I was both annoyed - as a former IT professional - and saddened - as a retired pastor - to see that the human race hasn't changed much . . . at least, not in terms of computer security.
According to a new analysis, one out of five Web users still decides to leave the digital equivalent of a key under the doormat: they choose a simple, easily guessed password like “abc123,” “iloveyou” or even “password” to protect their data.
“I guess it’s just a genetic flaw in humans,” said Amichai Shulman, the chief technology officer at Imperva, which makes software for blocking hackers. “We’ve been following the same patterns since the 1990s.”
Mr. Shulman and his company examined a list of 32 million passwords that an unknown hacker stole last month from RockYou, a company that makes software for users of social networking sites like Facebook and MySpace. The list was briefly posted on the Web, and hackers and security researchers downloaded it. (RockYou, which had already been widely criticized for lax privacy practices, has advised its customers to change their passwords, as the hacker gained information about their e-mail accounts as well.)
The trove provided an unusually detailed window into computer users’ password habits. Typically, only government agencies like the F.B.I. or the National Security Agency have had access to such a large password list.
“This was the mother lode,” said Matt Weir, a doctoral candidate in the e-crimes and investigation technology lab at Florida State University, where researchers are also examining the data.
Imperva found that nearly 1 percent of the 32 million people it studied had used “123456” as a password. The second-most-popular password was “12345.” Others in the top 20 included “qwerty,” “abc123” and “princess.”
More disturbing, said Mr. Shulman, was that about 20 percent of people on the RockYou list picked from the same, relatively small pool of 5,000 passwords.
That suggests that hackers could easily break into many accounts just by trying the most common passwords. Because of the prevalence of fast computers and speedy networks, hackers can fire off thousands of password guesses per minute.

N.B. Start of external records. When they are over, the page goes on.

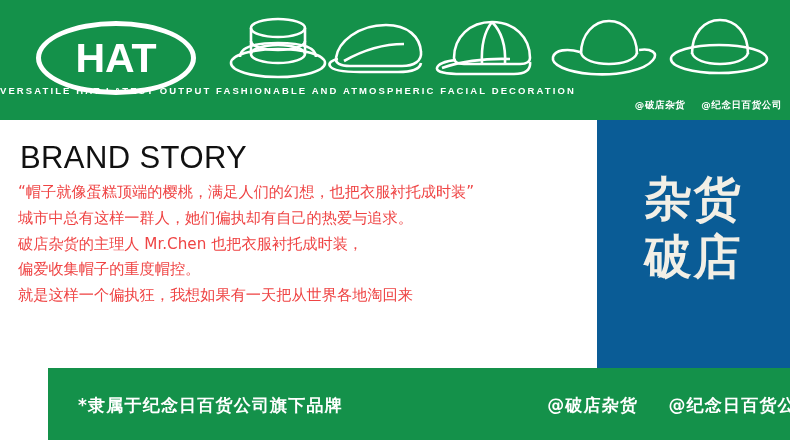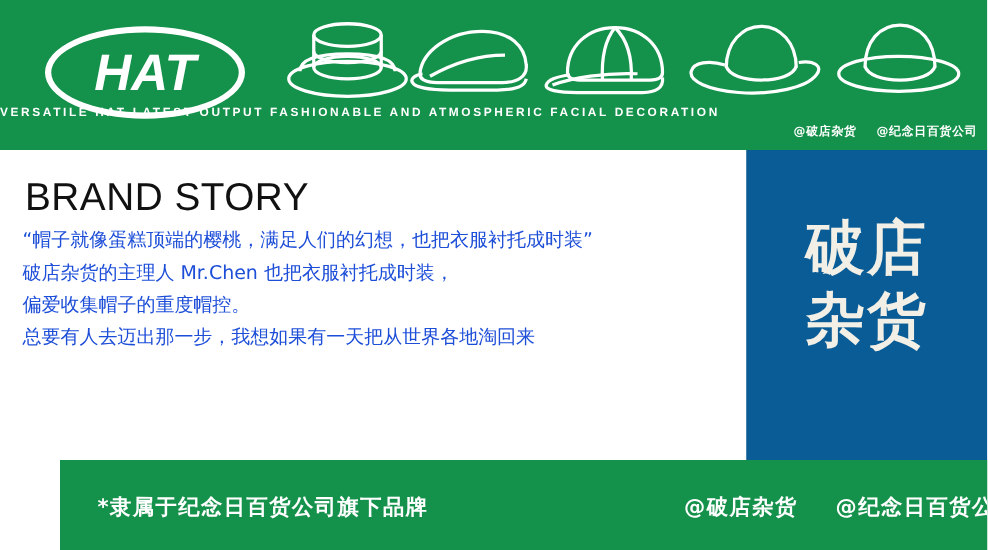"HAT" .hat-logo-text { font-style: italic -> none }
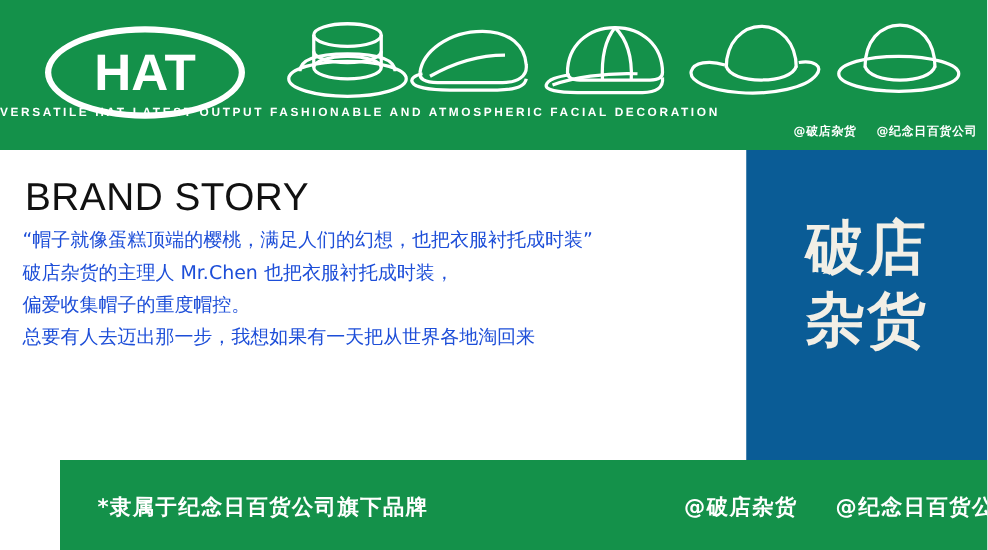"“帽子就像蛋糕顶端的樱桃，满足人们的幻想，也把衣服衬托成时装”" .story { color: #1d4ed8 -> #ef4444 }
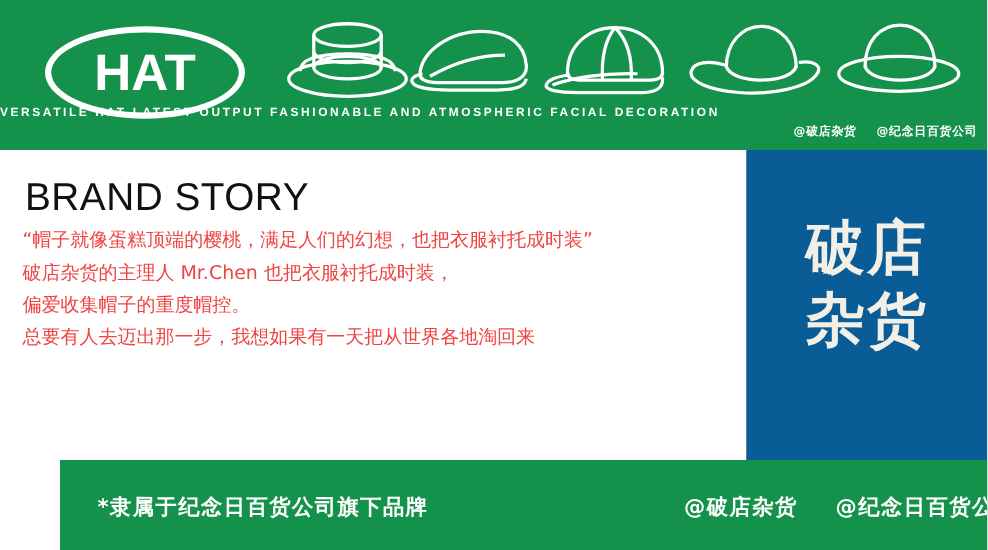"城市中总有这样一群人，她们偏执却有自己的热爱与追求。" div.story-line { html: none -> <div>城市中总有这样一群人，她们偏执却有自己的热爱与追求。</div> }
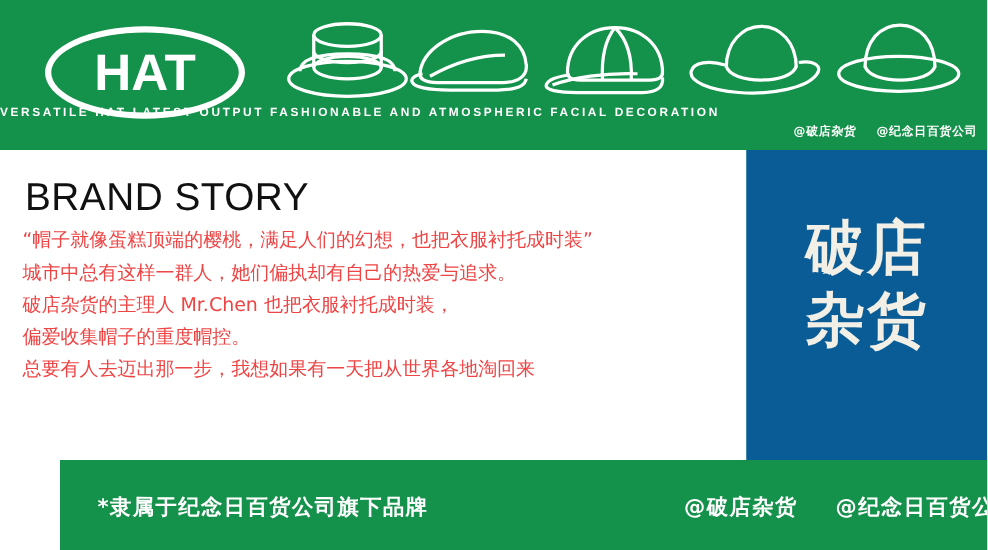"破店" span.blue-logo-row { order: before "杂货" -> after "杂货" }
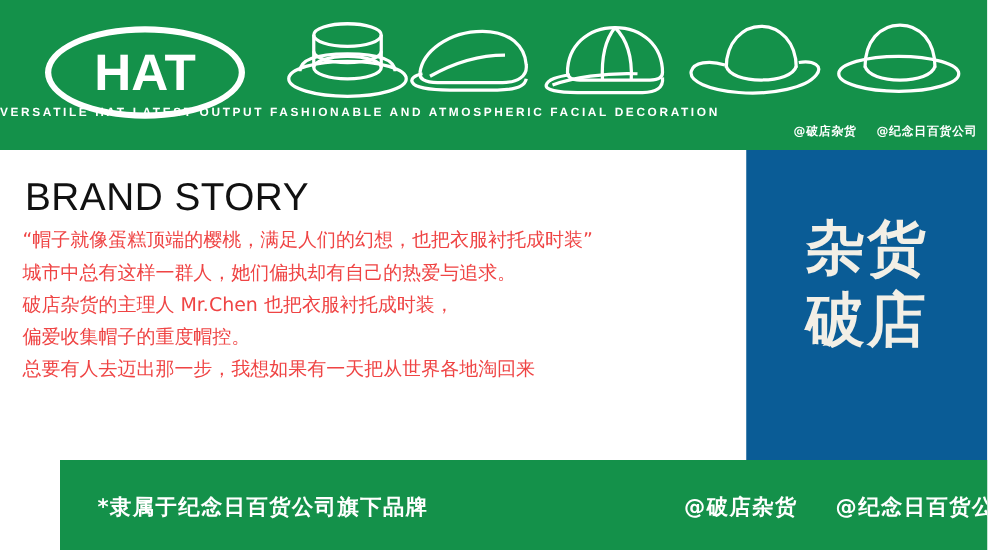"总要有人去迈出那一步，我想如果有一天把从世界各地淘回来" div.story-line { text: 总要有人去迈出那一步 -> 就是这样一个偏执狂 }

“We tend to think of password guessing as a very time-consuming attack in which I take each account and try a large number of name-and-password combinations,” Mr. Shulman said. “The reality is that you can be very effective by choosing a small number of common passwords.”
. . .
Why do so many people continue to choose easy-to-guess passwords, despite so many warnings about the risks?
Security experts suggest that we are simply overwhelmed by the sheer number of things we have to remember in this digital age.
“Nowadays, we have to keep probably 10 times as many passwords in our head as we did 10 years ago,” said Jeff Moss, who founded a popular hacking conference and is now on the Homeland Security Advisory Council. “Voice mail passwords, A.T.M. PINs and Internet passwords — it’s so hard to keep track of.”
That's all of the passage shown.